Tribune de Patrick Braouezec dans Le Monde du 17 mars 2011
La gauche dans sa diversité est-elle capable de mettre fin au sarkozysme, synonyme de destruction de politiques publiques, sociales et solidaires que le mouvement social avait mis des décennies à construire ?
Peut-elle ouvrir une
perspective politique alternative ? Et
comment ? A seize mois des élections
présidentielles et législatives, ce sont les
questions que cette gauche polymorphe
devrait se poser. Le Parti socialiste et
Europe Ecologie-Les Verts ont choisi le
principe de primaires pour designer leur
candidat. Au-delà de la personne qu’ils
désigneront, il leur revient de dire s’ils
entendent simplement réaliser l’alternance
ou s’ils veulent rompre avec le sociallibéralisme
et l’écolo-libéralisme.

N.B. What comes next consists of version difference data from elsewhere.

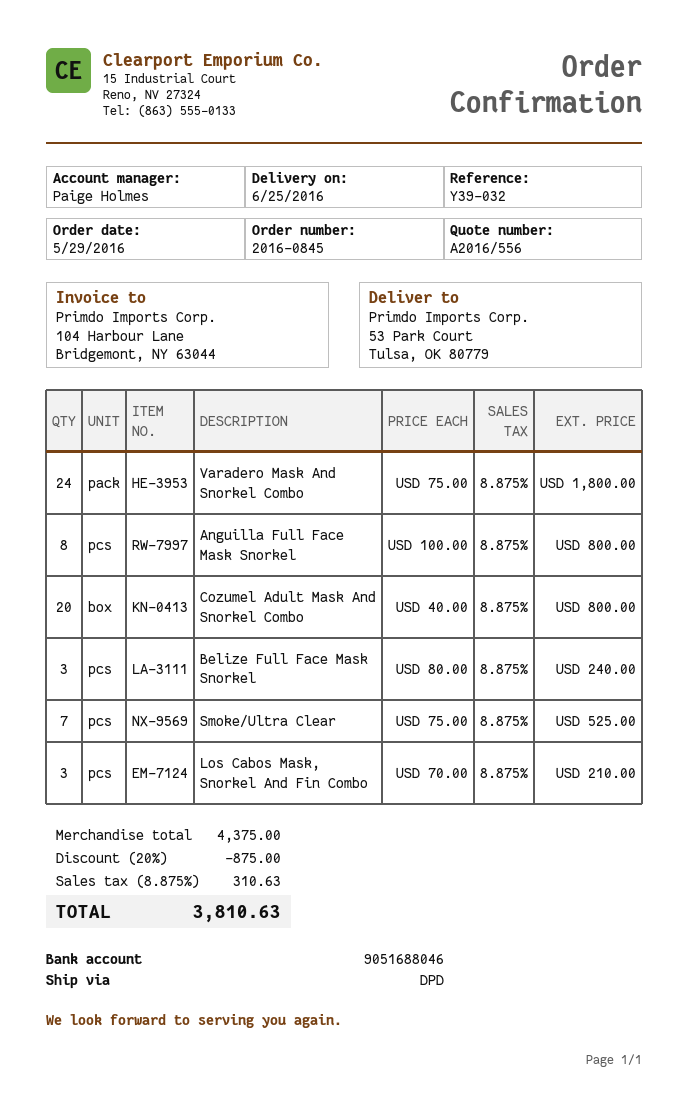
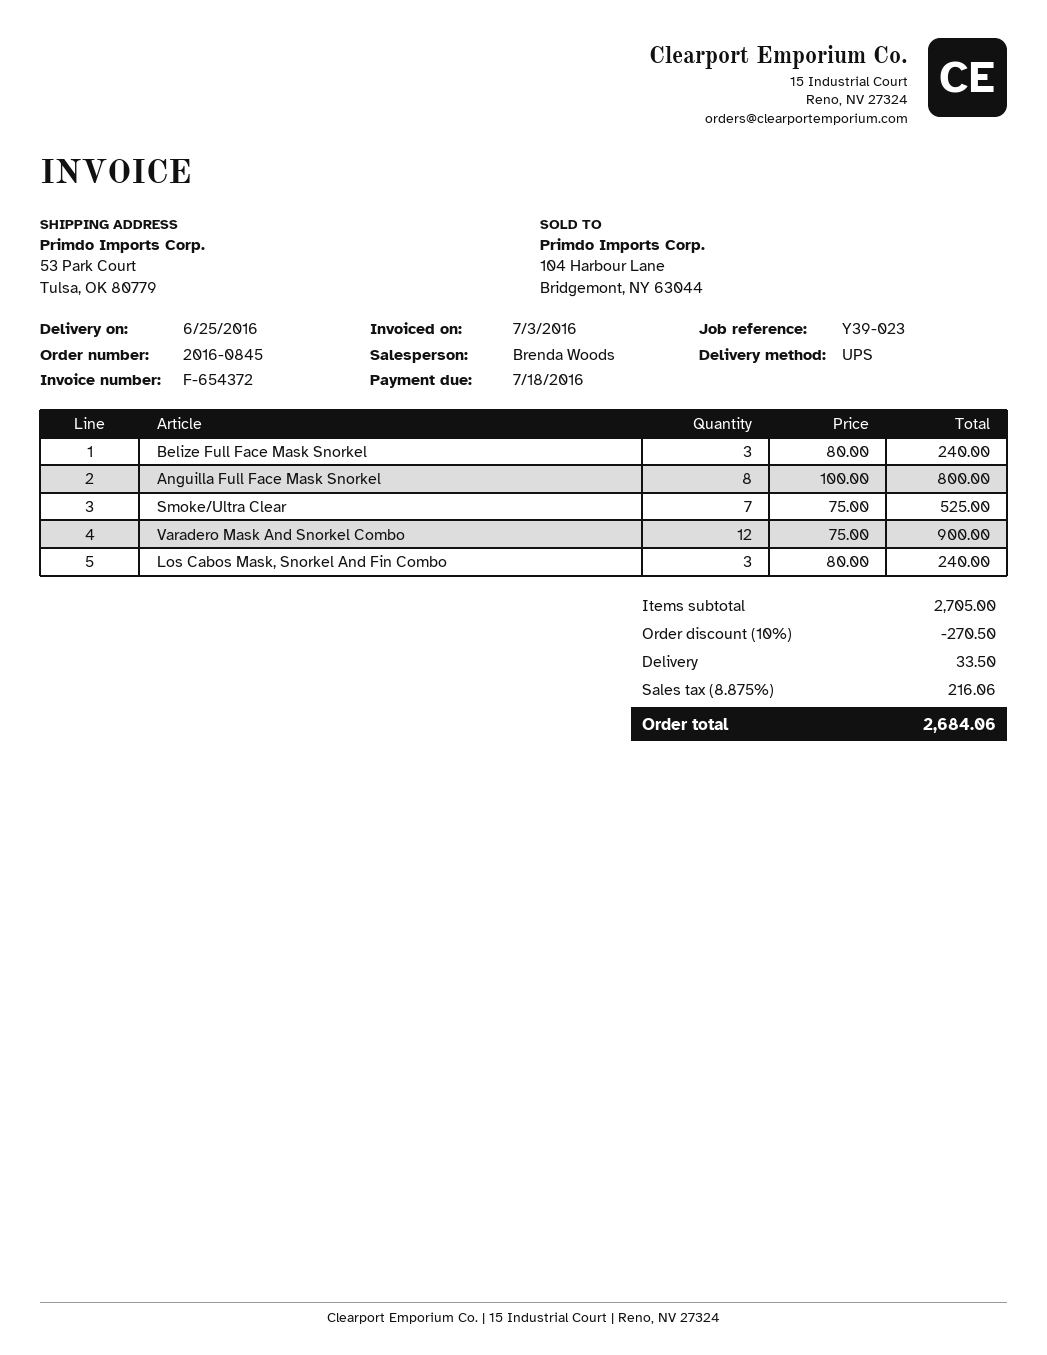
reference: Y39-032 -> Y39-023
sales rep: Paige Holmes -> Brenda Woods
shipping method: DPD -> UPS
Varadero Mask And Snorkel Combo: 24 x 75.00 = 1800.00 -> 12 x 75.00 = 900.00
Cozumel Adult Mask And Snorkel Combo: 20 x 40.00 = 800.00 -> none
Los Cabos Mask, Snorkel And Fin Combo: 3 x 70.00 = 210.00 -> 3 x 80.00 = 240.00
subtotal: 4375.00 -> 2705.00
discount: 20% = 875.00 -> 10% = 270.50
shipping: none -> 33.50
tax: 8.875% = 310.63 -> 8.875% = 216.06
total: 3810.63 -> 2684.06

La
gauche de gauche est elle-même face à
une triple responsabilité :
F Travailler à l’élaboration d’un projet en
rupture réelle avec la loi de l’argent et d’une
plateforme de propositions alternatives en
matière économique, sociale, sociétale et
écologique.
F Ne pas reproduire au premier tour de
l’élection présidentielle la multiplicité des
candidatures, synonyme d’émiettement,
d’affaiblissement et de découragement. Et
pour ce faire, construire un nouveau type de
rassemblement qui transforme le Front de
gauche, aujourd’hui simple cartel
d’organisations, en dynamique populaire et
citoyenne.
F Travailler en vue du deuxième tour avec
les socialistes et les écologistes à un
programme dont la convergence des
contenus pourra ou non se traduire par une
participation à un gouvernement mais qui
sera une base exigeante de dynamique de
2ème tour et non un simple désistement
d’entre deux tours.
Communiste, ayant quitté le Parti mais
pas l’engagement communiste, je suis
particulièrement inquiet des prémisses
de la campagne présidentielle et de son
issue. Je passe sur le processus de
désignation des candidats socialiste et
écologiste. Processus périlleux mais dans
lequel la gauche de gauche n’a pas à
s’immiscer sauf à y participer, ce que je ne
souhaite pas. Il reviendra à cette gauche de
gauche de prendre acte le moment venu de
leur candidat respectif et surtout d’apprécier
les convergences possibles de leur projet
avec le sien. Encore faudra-t-il que ce projet
de gauche de gauche existe et qu’il
constitue la base d’une candidature
commune. Plusieurs raisons m’amènent à
douter de réaliser l’un et d’aboutir à l’autre.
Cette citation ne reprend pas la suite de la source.